Tellen in het Spaans

In het Spaans tellen is vrij eenvoudig. Hier is een lijst van getallen van 1 tot 20, gevolgd door de tientallen:

1 - uno

2 - dos

3 - tres

4 - cuatro

5 - cinco

6 - seis

7 - siete

8 - ocho

9 - nueve

10 - diez


11 - once

12 - doce

13 - trece

14 - catorce

15 - quince

16 - dieciséis

17 - diecisiete

18 - dieciocho

19 - diecinueve

20 - veinte


Voor de tientallen:

30 - treinta

40 - cuarenta

50 - cincuenta

60 - sesenta

70 - setenta

80 - ochenta

90 - noventa


Voor getallen tussen de tientallen, voeg je 'y' (en) toe tussen de tientallen en de eenheden.
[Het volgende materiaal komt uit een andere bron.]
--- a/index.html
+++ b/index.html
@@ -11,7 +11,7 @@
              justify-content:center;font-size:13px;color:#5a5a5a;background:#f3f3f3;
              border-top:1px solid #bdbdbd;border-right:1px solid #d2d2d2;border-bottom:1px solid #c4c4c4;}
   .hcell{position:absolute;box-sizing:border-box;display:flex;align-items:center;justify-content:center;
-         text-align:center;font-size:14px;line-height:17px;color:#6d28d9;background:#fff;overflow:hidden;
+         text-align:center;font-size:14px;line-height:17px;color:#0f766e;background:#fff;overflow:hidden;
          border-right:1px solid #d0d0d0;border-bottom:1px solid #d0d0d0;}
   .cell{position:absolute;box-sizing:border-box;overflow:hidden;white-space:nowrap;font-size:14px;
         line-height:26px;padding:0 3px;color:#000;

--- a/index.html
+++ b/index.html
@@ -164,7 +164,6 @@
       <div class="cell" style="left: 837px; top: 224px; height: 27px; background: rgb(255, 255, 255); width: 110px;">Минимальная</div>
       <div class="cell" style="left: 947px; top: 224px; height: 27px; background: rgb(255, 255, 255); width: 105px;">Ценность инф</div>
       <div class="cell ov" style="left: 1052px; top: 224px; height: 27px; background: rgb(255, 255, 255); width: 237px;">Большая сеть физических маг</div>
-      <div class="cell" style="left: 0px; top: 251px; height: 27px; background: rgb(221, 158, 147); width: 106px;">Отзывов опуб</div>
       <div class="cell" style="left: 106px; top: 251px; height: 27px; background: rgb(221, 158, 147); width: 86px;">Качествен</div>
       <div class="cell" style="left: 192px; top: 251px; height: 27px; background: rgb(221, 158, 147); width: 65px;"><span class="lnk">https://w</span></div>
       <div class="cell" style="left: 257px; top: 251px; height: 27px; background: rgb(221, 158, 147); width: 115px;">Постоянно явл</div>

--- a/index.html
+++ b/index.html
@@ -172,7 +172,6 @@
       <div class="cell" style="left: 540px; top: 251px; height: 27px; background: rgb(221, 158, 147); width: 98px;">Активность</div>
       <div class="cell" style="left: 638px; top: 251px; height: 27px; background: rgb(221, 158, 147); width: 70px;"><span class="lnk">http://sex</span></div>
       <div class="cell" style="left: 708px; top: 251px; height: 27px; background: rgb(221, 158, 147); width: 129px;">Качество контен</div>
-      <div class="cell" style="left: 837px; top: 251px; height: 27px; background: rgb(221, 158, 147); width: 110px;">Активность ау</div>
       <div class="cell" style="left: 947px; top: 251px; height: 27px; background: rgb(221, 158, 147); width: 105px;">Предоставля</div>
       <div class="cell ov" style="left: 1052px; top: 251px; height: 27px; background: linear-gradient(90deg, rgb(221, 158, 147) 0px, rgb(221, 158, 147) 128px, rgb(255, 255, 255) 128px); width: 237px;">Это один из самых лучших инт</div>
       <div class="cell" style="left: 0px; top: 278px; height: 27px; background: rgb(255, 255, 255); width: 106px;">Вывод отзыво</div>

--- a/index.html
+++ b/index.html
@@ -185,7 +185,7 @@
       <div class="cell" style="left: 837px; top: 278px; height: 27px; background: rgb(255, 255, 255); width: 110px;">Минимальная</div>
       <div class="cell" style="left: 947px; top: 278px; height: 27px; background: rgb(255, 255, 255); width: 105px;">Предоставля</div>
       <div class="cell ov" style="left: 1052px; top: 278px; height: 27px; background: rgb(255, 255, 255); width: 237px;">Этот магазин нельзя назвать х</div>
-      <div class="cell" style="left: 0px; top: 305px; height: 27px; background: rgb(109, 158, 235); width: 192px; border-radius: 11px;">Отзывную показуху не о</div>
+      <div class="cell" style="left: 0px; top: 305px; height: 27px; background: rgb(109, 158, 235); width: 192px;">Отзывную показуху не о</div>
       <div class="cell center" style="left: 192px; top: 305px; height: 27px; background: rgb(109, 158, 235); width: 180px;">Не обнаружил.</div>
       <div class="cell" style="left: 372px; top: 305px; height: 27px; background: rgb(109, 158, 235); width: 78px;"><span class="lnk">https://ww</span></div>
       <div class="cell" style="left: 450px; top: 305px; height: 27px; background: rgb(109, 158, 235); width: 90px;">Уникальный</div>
Bijvoorbeeld:


21 - veintiuno

22 - veintidós

23 - veintitrés

...

31 - treinta y uno

32 - treinta y dos

...

44 - cuarenta y cuatro

...

58 - cincuenta y ocho


Voor de honderdtallen:

100 - cien (alleen 100)

101 - ciento uno

102 - ciento dos

...

200 - doscientos

300 - trescientos

400 - cuatrocientos

500 - quinientos

600 - seiscientos

700 - setecientos

800 - ochocientos

900 - novecientos


Voor de duizendtallen:

1.000 - mil

2.000 - dos mil

3.000 - tres mil

...

Deze basisgetallen kunnen worden gecombineerd om elk getal in het Spaans te vormen.